• **WHAT YOU NEED TO DO**
Return the records below character for character.

Saved data entries
+ + + +

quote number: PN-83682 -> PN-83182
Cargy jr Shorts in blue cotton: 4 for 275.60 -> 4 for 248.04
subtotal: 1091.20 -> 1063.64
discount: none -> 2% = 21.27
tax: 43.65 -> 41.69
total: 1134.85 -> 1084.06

+ + + +

• **EXERCISE RESULT**
quote number: PN-83682 -> PN-83182
Cargy jr Shorts in blue cotton: 4 for 275.60 -> 4 for 248.04
subtotal: 1091.20 -> 1063.64
discount: none -> 2% = 21.27
tax: 43.65 -> 41.69
total: 1134.85 -> 1084.06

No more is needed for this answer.